If your --database_path is /var/osquery/osquery.db then the backup is /var/osquery/osquery.db.backup. The database is always a folder and the backup location is the suffix ".backup" appended.

Inspecting TLS/HTTPS body request and responses

When using the TLS-related plugins the hidden flag --tls_dump can be used with --verbose. This flag will print all of the HTTPS body content (usually JSON data) to stderr.

Using event publishers and tables in the shell

Remember! The osqueryi shell and the osqueryd daemon do not communicate. The daemon is intended to be run as a privileged process and the shell may be run by any user. The daemon is intended to subscribe to operating system events that require non-default configurations and impose potential performance concerns. That said, the shell can mimic this behavior for testing and debugging.

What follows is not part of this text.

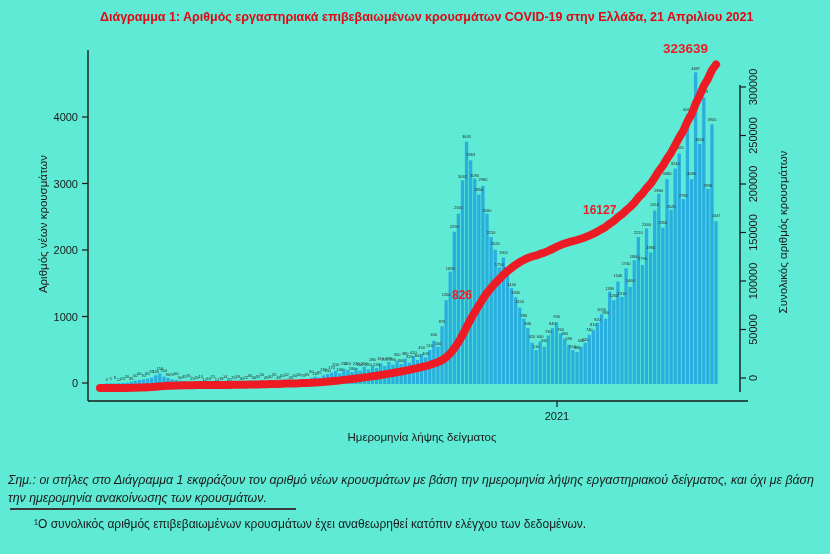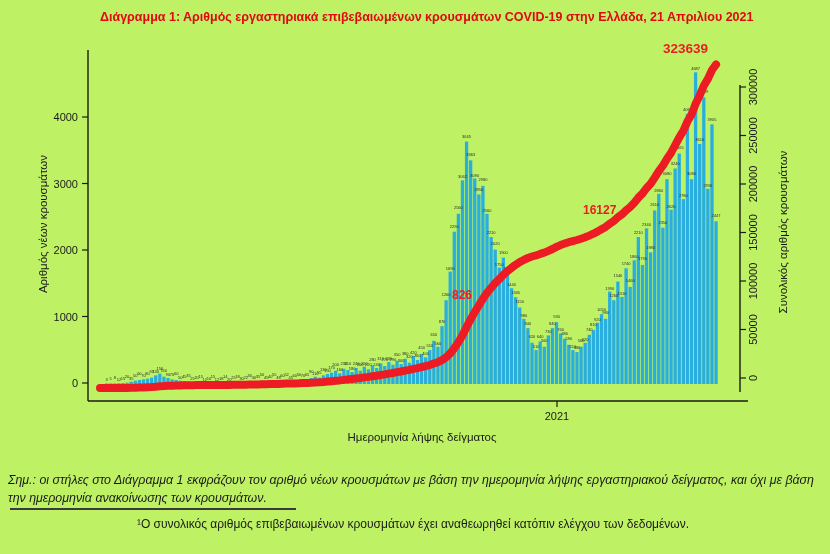"Διάγραμμα 1: Αριθμός εργαστηριακά" #page { background: #bef264 -> #5eead4 }
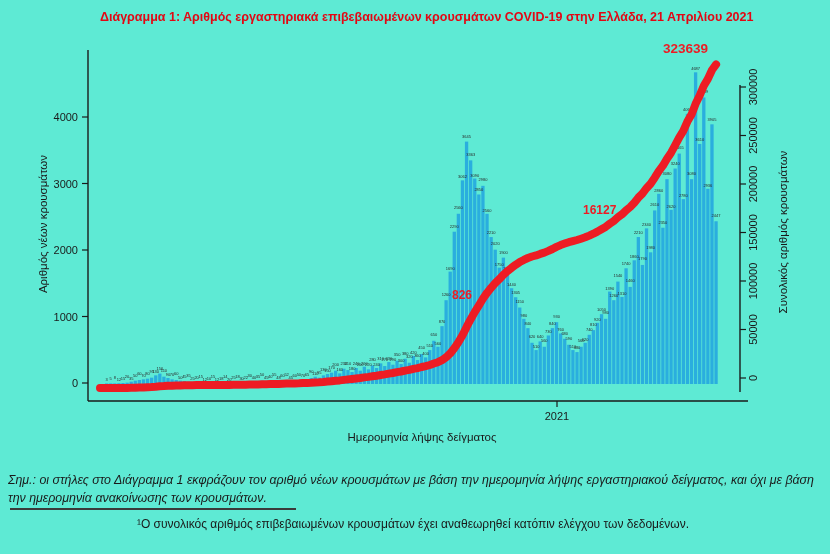"¹Ο συνολικός αριθμός επιβεβαιωμένων" #footnote-text { left: 18px -> 34px; text-align: center -> none }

If you try to select from an events-based table in the shell you will see something similar to the following warning:

osquery> select * from file_events;
virtual_table.cpp:542] Table file_events is event-based but events are disabled
virtual_table.cpp:549] Please see the table documentation: https://osquery.io/schema/current/#file_events

If you start the shell using osqueryi --disable_events=0 you will no longer get this warning. BUT! It is most likely the case that the events you are trying to inspect require future configuration. file_events requires a file integrity monitoring configurations, process_events requires either additional flags or OpenBSM configuration, these situations are described in process auditing.

On Linux and macOS the hardware_events table is enabled for-free, so try to plug in a USB and run select * from hardware_events.

Testing event subscribers

Each event subscriber, tables that end with _events, includes a HIDDEN column called eid. This is an internal incrementing ID assigned by osquery to every event row added to a subscriber table. Each table maintains its own counter. The eid can be used to check for drops and duplicates occurring via an optimization or indexing bug.

Consider the query:

SELECT *, eid FROM file_events;

If this query is in your schedule then the first eid should be 000000001 or similar. Each time the query runs the following should hold: count(0) == max(eid) - min(eid) and min(eid) + 1 == max(eid from last run).

Table exception handling

The osquery virtual table code will catch and log (then ignore) any exceptions in table implementations. You may see a log line similar to the following:

Exception while executing table TABLE_NAME: EXCEPTION_MESSAGE

If you would like to debug the exception and view the stacktrace you may disable the exception catching with the --table_exceptions flag.